Your options in these situations always fall into one of these categories:

  1. Scream and cry on the phone to a customer service representative. Write long, public Facebook posts about how awful this vendor is. Concoct Machiavellian schemes to play your bad vendors against each other. Travel to your vendor’s offices and key some cars.
  2. Make reasonable requests of your vendor, complain when standards aren’t being met, and move your business elsewhere when you find that you no longer want to do business with them.
  3. Accept the mistreatment.

#1 is right out, of course. We’re professionals, right? Except that, uh, I may have flown off the handle at vendors one or eight times when I was just starting out. Every slight was a personal offense. Long emails were written. Empty legal threats were made. The light of those burning bridges lit my path for years and can still be spotted in the distance when conditions are just right. There are vendors with whom it would be mighty convenient to trade with now, but who will likely never return my emails again, because I was a jerk.

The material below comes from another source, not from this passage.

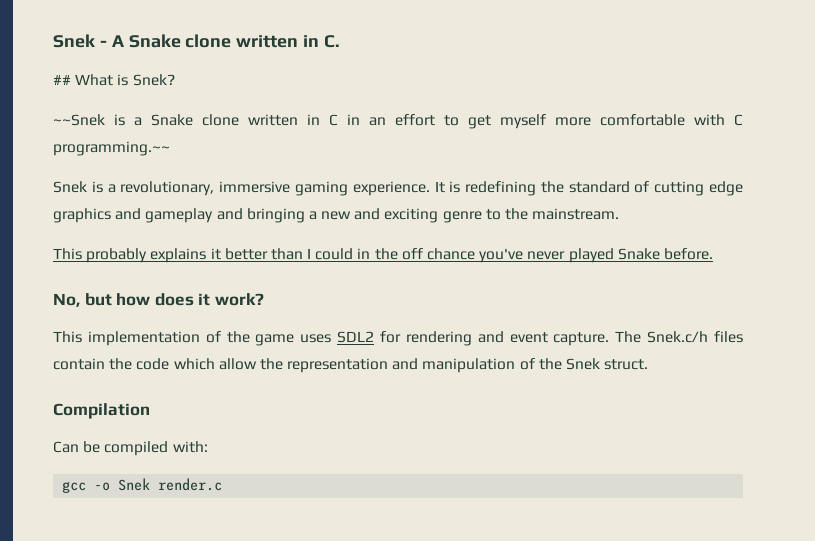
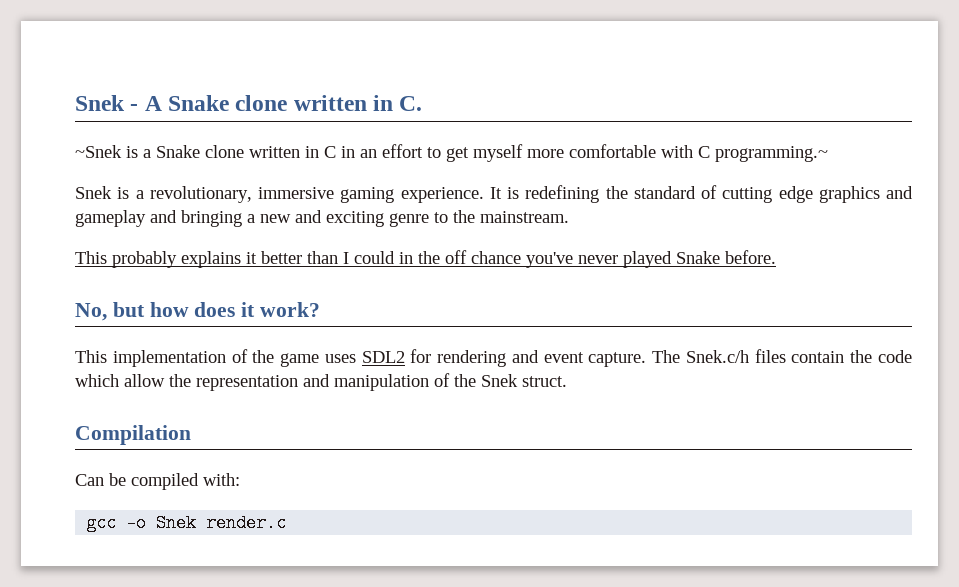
[53,74,175,86] [53,114,105,126] ## What is Snek? // ~~Snek -> [75,145,122,158] ~Snek
[53,141,170,156] programming.~~ -> [715,146,828,162] programming.~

#2 is how it’s supposed to work. I address a behavior that I find unacceptable, and the vendor either shapes up or gets replaced.

But what happens when that vendor is the only place to go for what your business needs? What do you do if eliminating that vendor will result in a significant loss of income?

You go for #3. You accept the mistreatment. Oh, sure, you should find ways to mitigate the damage it causes, but ultimately you’re making this decision because it’s a win for you.

That win for you can frequently be assigned a number, and I call that number the Dirtbag Dividend.

I have game suppliers who didn’t treat me the way I want to be treated. I asked that they change the behavior. The behavior didn’t change, so I don’t do business with them, uh, except when I need to get something only they carry. I’d rather swallow my pride and accept the fact that I’m going to have to carefully check everything I get from them. My reward, my Dirtbag Dividend, is the money I’ll make on that item that I couldn’t get elsewhere.

The dominant comic book distributor has a nasty reputation among store owners for being difficult to deal with, for frequently shipping damaged items or shipping undamaged items in silly ways. This is frequently the FIRST thing that comes up when someone asks about comic books. Many store owners will tell you that they stopped carrying comics rather than deal with this distributor. And yet, many comic stores continue to exist, and many hybrid stores make comics a part of their mix and make good money doing it. I’ve seen their numbers, and the profit is real. That profit is their Dirtbag Dividend, though calling it that may be unfair. I’m beginning to suspect that this particular distributor does the things it does because it deals with thousands of unique SKUs that change every single month and have strict release schedules.

We deal with phone parts suppliers in China. The defect rate is about 12%, and they hose you on about half the returns. Between getting hosed on rejected returns and pulling teeth to get the good returns pushed through over months, I figure it adds 10% to the cost of the parts. I could deal with American resellers of the same parts and have them deal with all the hassle, but it would cost 30% more on the front end. That 20% gap, even at my low volume, is enough to make the difference between driving an old Chevy and a new Lexus, or maybe the difference between toiling to make one store work and rolling toward expansion to multiple stores. To earn it, I have to go to sleep at night trying not to think about the fact that my rep lied about the condition of the parts I returned. It hurts, but the Dirtbag Dividend makes it all work out in the end.

I recently heard a theory that a guy who runs a restaurant is angry sometimes. A guy who runs two restaurants reaches peak anger: He is ALWAYS angry about something. The guy who runs six restaurants isn’t angry about anything anymore. That old cliche about having the serenity to accept the things you cannot change? There’s money to be made wading through that serenity. Money that your peers might be leaving on the table. Take that money and serenely live better than your peers with it.